When I told my therapist about the situation and he was shocked that I was still in a relationship with her and then promptly asked why I stayed with her. I told him that I didn’t think the relationship was worth throwing away because though we had our disagreements, the vast majority of the time, I’ve enjoyed myself more than any previous relationship and that for the most part, that has only been getting better with time. He respected this and pivoted to what I could do to overcome the issues with communication.

3 sessions later, we both wondered why I was even showing up to therapy anymore. What he told me wasn't very groundbreaking or really super beneficial. It was to simply communicate how I felt quicker without anger/resentment. That was just as easy said and done though when I did, the relationship didn’t get much better nor did it improve.

So, dissatisfied with my experience, I went to another therapist. The same thing happened: icebreaker, talk about issues, learn to communicate. It happened again a third time for a single session when I decided that I’m not sure I really needed any more therapy.

The Break-Up

The week before I decided to end the relationship, we had our largest argument yet. It came with all the bells and whistles relationship-ending arguments do, the yelling, screaming, the name-calling, crying etc. In the middle of the argument, she yelled the same demand: “You should go to therapy to work that out because I’m not your therapist”. After calming down and dropping her off home for the night, I decided to call my mom to talk to her about the incident.

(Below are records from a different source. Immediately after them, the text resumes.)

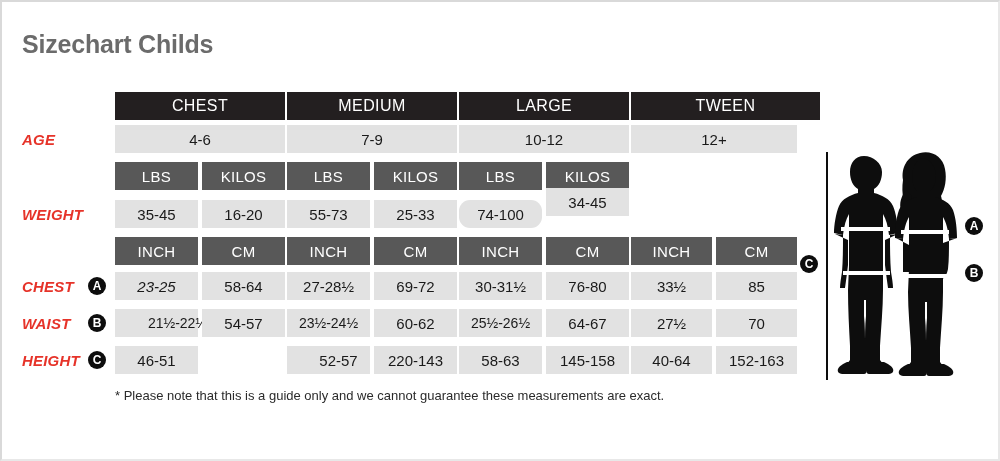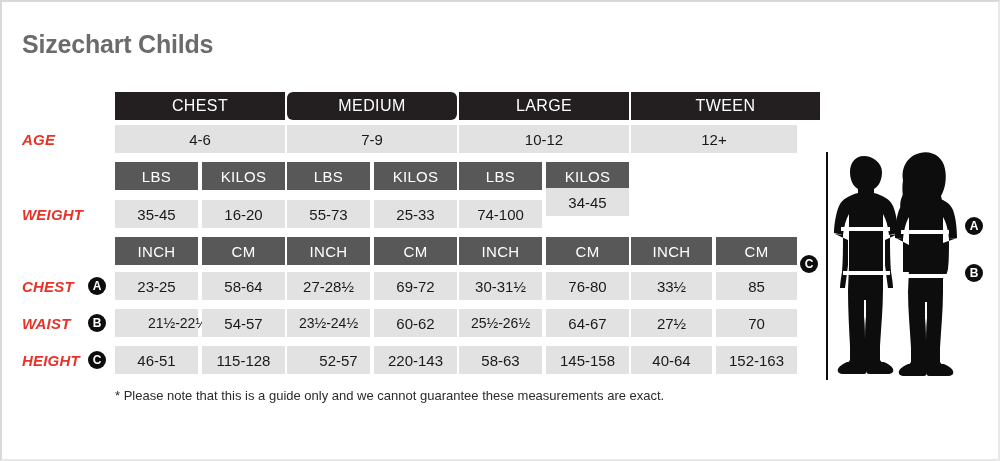--- a/index.html
+++ b/index.html
@@ -140,7 +140,7 @@
   <div id="title">Sizechart Childs</div>
 
   <div class="cell size-head" style="left:113px; top:90px; width:170px;">CHEST</div>
-  <div class="cell size-head" style="left:285px; top:90px; width:170px;border-radius:6px;">MEDIUM</div>
+  <div class="cell size-head" style="left:285px; top:90px; width:170px;">MEDIUM</div>
   <div class="cell size-head" style="left:457px; top:90px; width:170px;">LARGE</div>
   <div class="cell size-head" style="left:629px; top:90px; width:189px;text-align:center;">TWEEN</div>
 

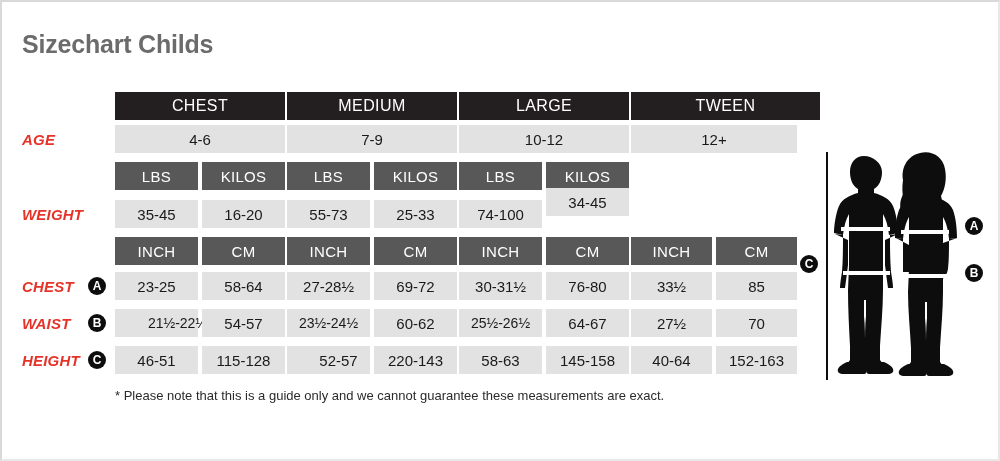--- a/index.html
+++ b/index.html
@@ -164,7 +164,7 @@
   <div class="cell data" style="left:200px; top:198px; width:83px;">16-20</div>
   <div class="cell data" style="left:285px; top:198px; width:83px;">55-73</div>
   <div class="cell data" style="left:372px; top:198px; width:83px;">25-33</div>
-  <div class="cell data" style="left:457px; top:198px; width:83px;">74-100</div>
+  <div class="cell data" style="left:457px; top:198px; width:83px;border-radius:11px;">74-100</div>
   <div class="cell data" style="left:544px; top:186px; width:83px;">34-45</div>
 
   <div class="cell unit-head" style="left:113px; top:235px; width:83px;">INCH</div>

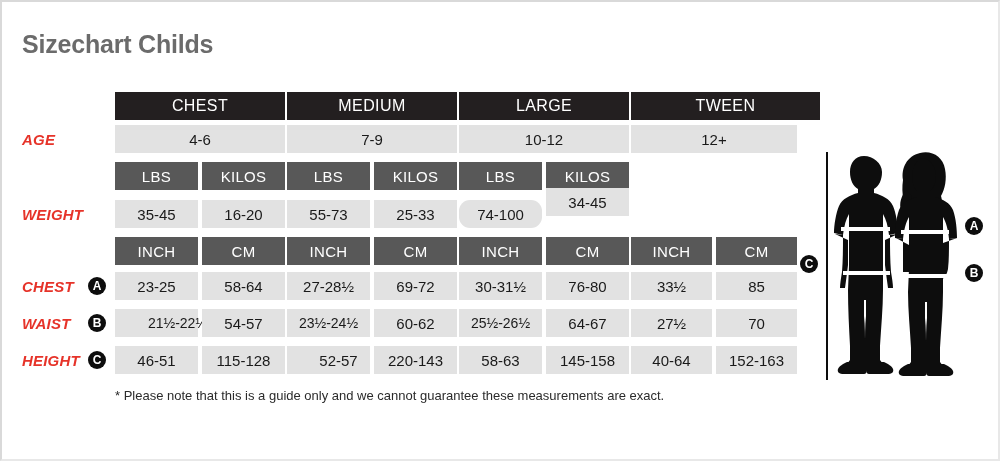--- a/index.html
+++ b/index.html
@@ -179,7 +179,7 @@
   <div class="rowlabel" style="left:20px; top:270px;">CHEST</div>
   <div class="marker marker-abs" style="left:86px; top:275px;">A</div>
 
-  <div class="cell data" style="left:113px; top:270px; width:83px;">23-25</div>
+  <div class="cell data" style="left:113px; top:270px; width:83px;font-style:italic;">23-25</div>
   <div class="cell data" style="left:200px; top:270px; width:83px;">58-64</div>
   <div class="cell data" style="left:285px; top:270px; width:83px;">27-28½</div>
   <div class="cell data" style="left:372px; top:270px; width:83px;">69-72</div>

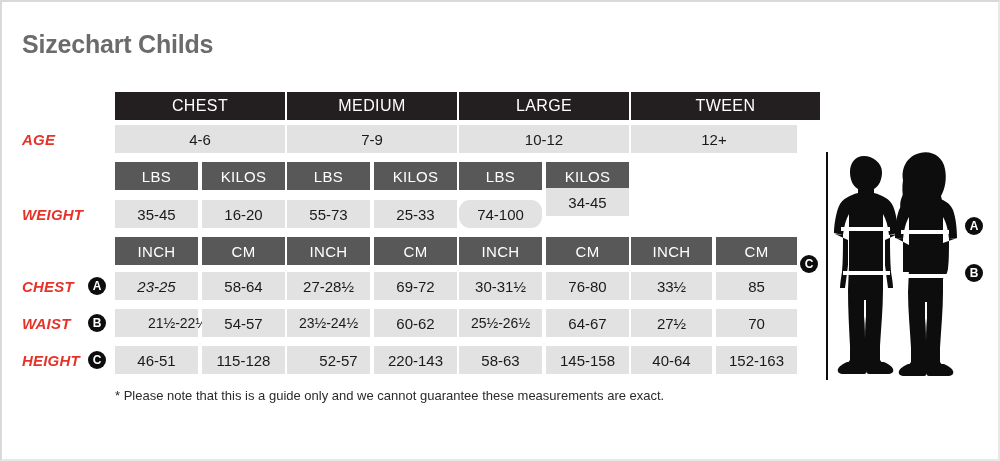--- a/index.html
+++ b/index.html
@@ -204,7 +204,6 @@
   <div class="marker marker-abs" style="left:86px; top:349px;">C</div>
 
   <div class="cell data" style="left:113px; top:344px; width:83px;">46-51</div>
-  <div class="cell data" style="left:200px; top:344px; width:83px;">115-128</div>
   <div class="cell data" style="left:285px; top:344px; width:83px;padding-left:20px;">52-57</div>
   <div class="cell data" style="left:372px; top:344px; width:83px;">220-143</div>
   <div class="cell data" style="left:457px; top:344px; width:83px;">58-63</div>

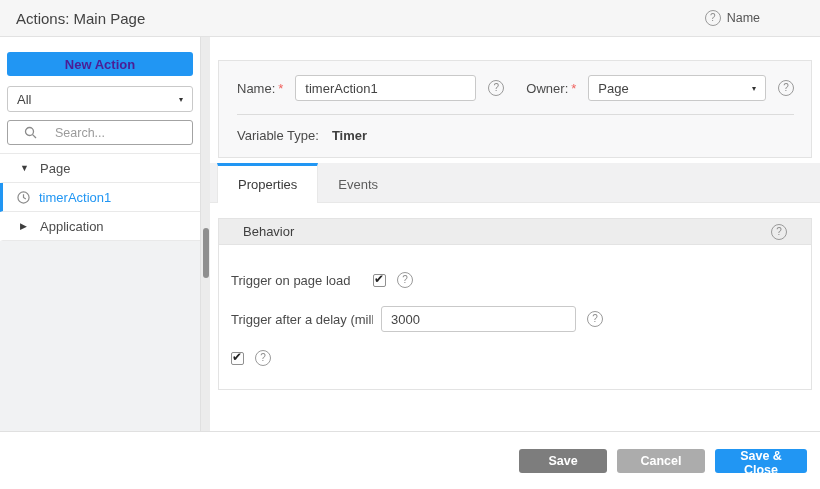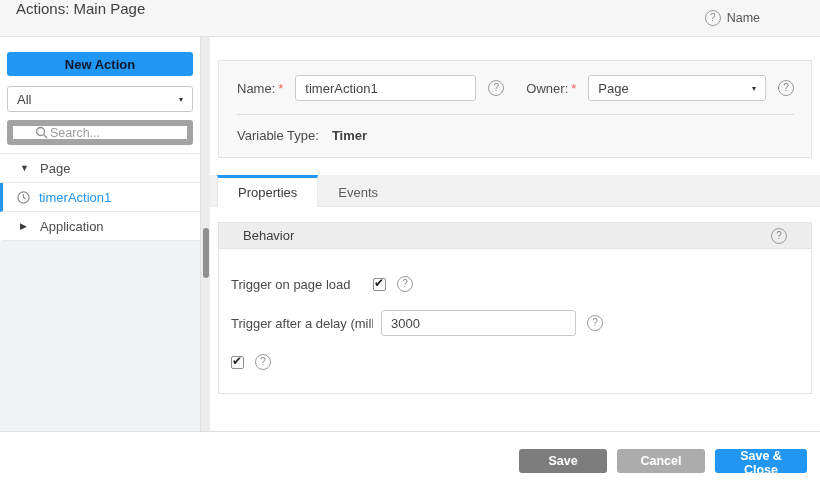--- a/index.html
+++ b/index.html
@@ -14,7 +14,7 @@
   
   .hdr {
     height:37px; background:#f6f6f6; border-bottom:1px solid #e2e2e2;
-    display:flex; justify-content:space-between;
+    display:flex; align-items:center; justify-content:space-between;
     padding:0 60px 0 16px; flex:0 0 auto;
   }
   .hdr-title { font-size:15px; color:#424242; }

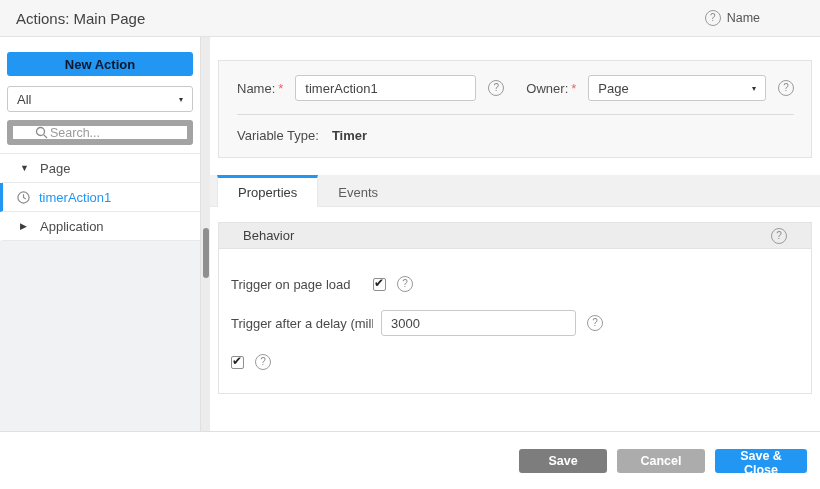--- a/index.html
+++ b/index.html
@@ -33,7 +33,7 @@
   .sidebar { width:200px; background:#fff; display:flex; flex-direction:column; position:relative; }
   .sb-pad { padding:15px 7px 0 7px; }
   .btn-new {
-    width:100%; height:24px; background:#2196f3; color:#0f172a; border:none; border-radius:3px;
+    width:100%; height:24px; background:#2196f3; color:#4c1d95; border:none; border-radius:3px;
     font-family:"Liberation Sans",sans-serif; font-size:13px; font-weight:bold; cursor:pointer;
   }
   .sb-select {

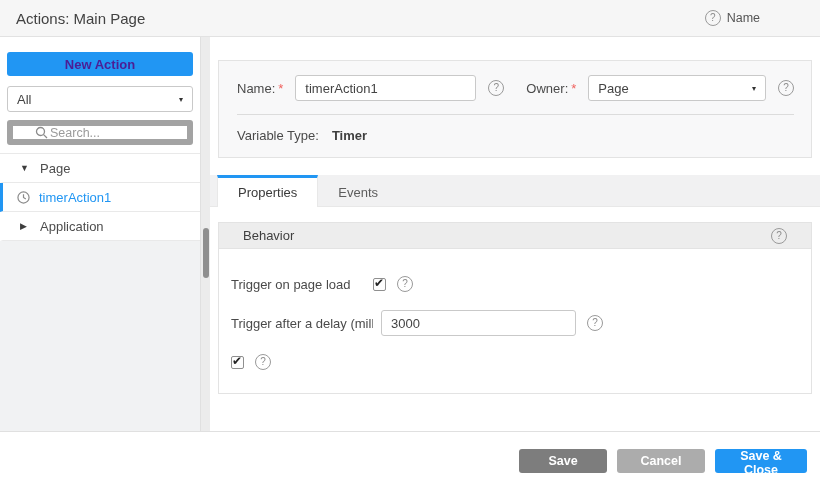--- a/index.html
+++ b/index.html
@@ -43,8 +43,8 @@
   }
   .caret { font-size:8px; color:#333; }
   .sb-search {
-    margin-top:8px; height:25px; border:6px solid #a3a3a3; border-radius:3px; background:#fff;
-    display:flex; align-items:center; padding:0 22px; gap:2px;
+    margin-top:8px; height:25px; border:1px solid #a3a3a3; border-radius:3px; background:#fff;
+    display:flex; align-items:center; padding:0 16px; gap:18px;
   }
   .sb-search input {
     border:none; outline:none; flex:1; font-family:"Liberation Sans",sans-serif;

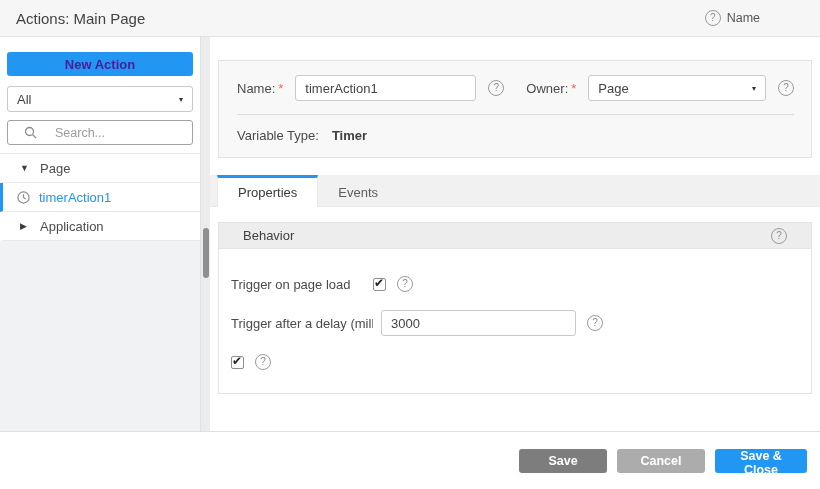--- a/index.html
+++ b/index.html
@@ -92,7 +92,7 @@
 
   
   .tabbar {
-    margin-top:17px; height:32px; background:#f1f1f2; display:flex; align-items:stretch;
+    margin-top:5px; height:40px; background:#f1f1f2; display:flex; align-items:stretch;
     border-bottom:1px solid #e8e8e8; padding-left:7px;
   }
   .tab {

For context, my mom was a professional social worker and therapist. She tended to be right on a lot of interpersonal issues and even when she’s wrong she provides useful insight. After recapping the issues that created the argument and what was said, my mom went silent. After an eternity-minute she said:

She doesn’t actually care about you going to therapy. She just doesn’t want to deal with your emotions. You’ve already been to therapy for those issues and you didn’t get much out of it. You’ve already put in the work, why is she asking you to do it again? Is this the type of person you want to be in a relationship with?

This hit me like a truck and felt so obvious that I was surprised I hadn’t seen it before. Therapy was used as a more modern sophisticated “hand-wavy” dismissal. She didn’t care about my progress in therapy, she only cared about avoiding taking responsibility.

It's Not Just Me

I couple of days ago, I stumbled upon this thread from MensLib which linked the aforementioned article. Under it I found a comment that resembled my experience especially with this line:

In my own personal experience, many of the women in my own life would use the “go to therapy” line as a way of dismissing any emotional issues that their loved on might have. It tends to signal: “You’re emotionally burdening me and I don’t care enough about you to help you deal with it. Go to therapy and come back when you’ve gotten better.” And while there might be actual things that require significant professional attention, when we say “go to therapy”, it should come from the most compassionate place possible as if to say “let’s go to therapy and work on this together.”

The bolded part is worded perfectly. A lot of the time, we don’t want to put up with our partner’s distress and in an age where men’s emotions are viewed as burdens that they alone should carry, this type of attitude is patronizing, harmful, and sometimes downright deadly.